**PROBLEM TO WORK ON**
Look below for the line containing "order number: PO973337 -> PO973373" and the line containing "total: 8588.55 -> 9216.21"; repeat exactly those two lines and all lines between them, and nothing else.

**AVAILABLE RECORDS**
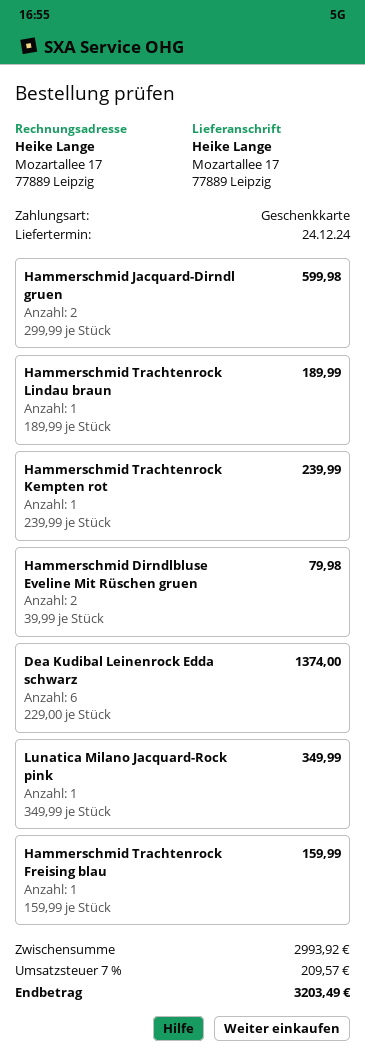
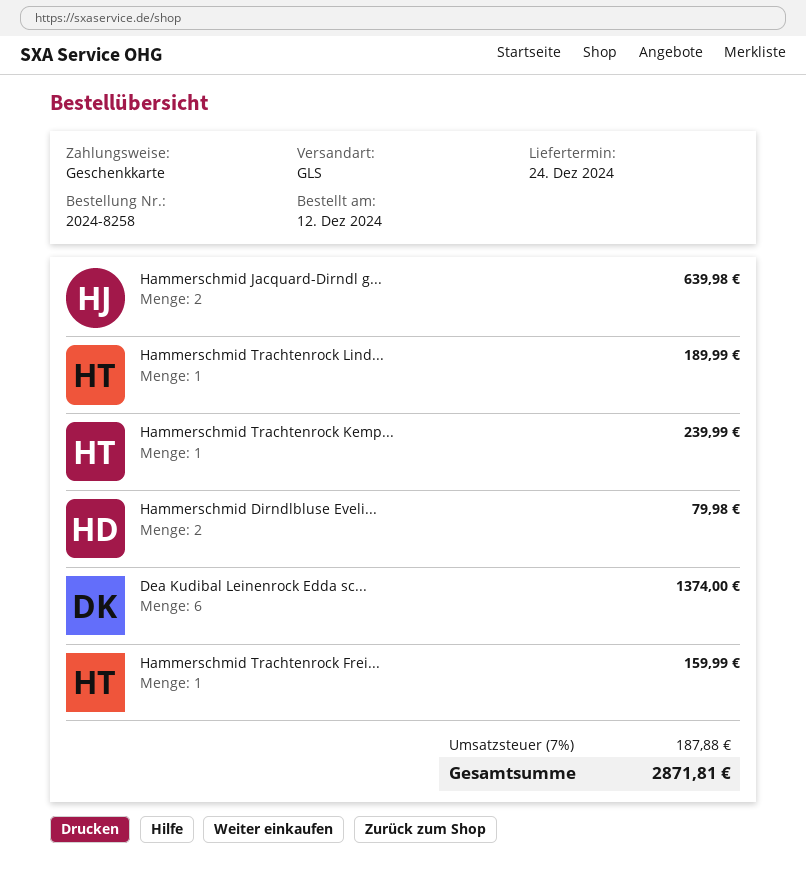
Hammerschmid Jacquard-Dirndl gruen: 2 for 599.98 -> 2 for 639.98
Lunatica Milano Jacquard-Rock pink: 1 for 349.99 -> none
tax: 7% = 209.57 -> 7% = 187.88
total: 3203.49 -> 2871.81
* * *
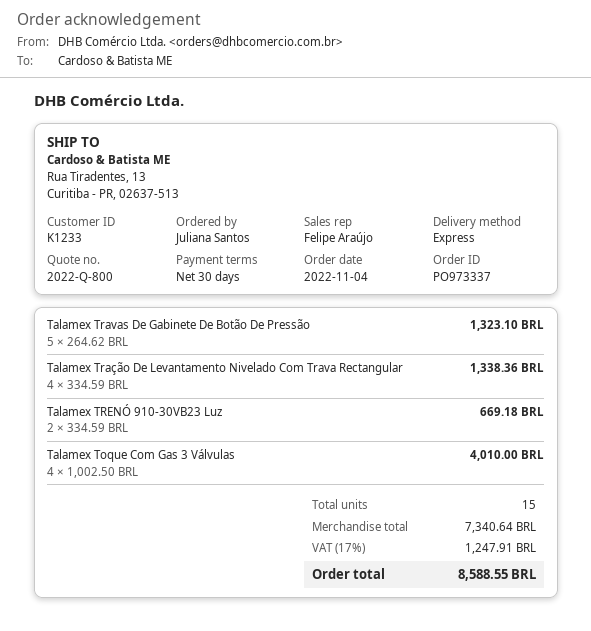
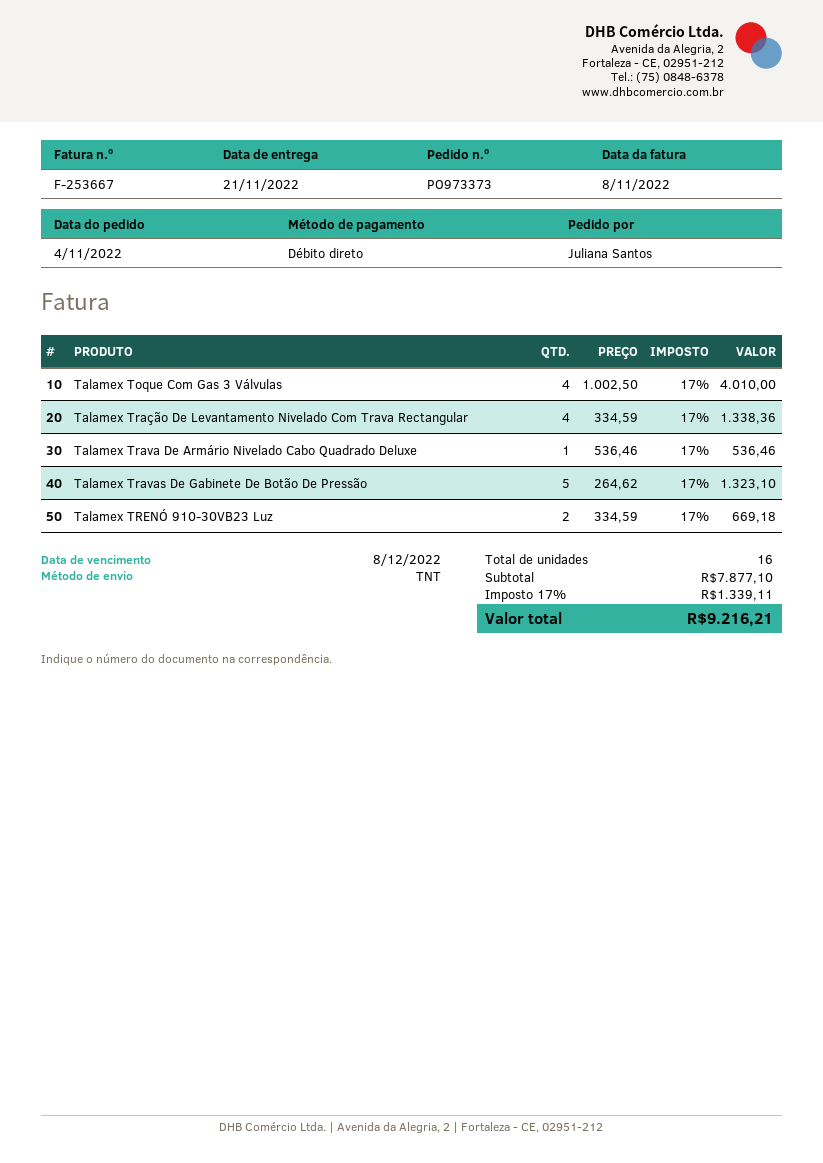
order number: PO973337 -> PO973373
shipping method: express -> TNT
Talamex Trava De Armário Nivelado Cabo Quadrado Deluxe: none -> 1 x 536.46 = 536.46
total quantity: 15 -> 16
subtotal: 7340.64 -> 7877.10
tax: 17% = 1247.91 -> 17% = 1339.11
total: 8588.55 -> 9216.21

**WRITTEN RESPONSE**
order number: PO973337 -> PO973373
shipping method: express -> TNT
Talamex Trava De Armário Nivelado Cabo Quadrado Deluxe: none -> 1 x 536.46 = 536.46
total quantity: 15 -> 16
subtotal: 7340.64 -> 7877.10
tax: 17% = 1247.91 -> 17% = 1339.11
total: 8588.55 -> 9216.21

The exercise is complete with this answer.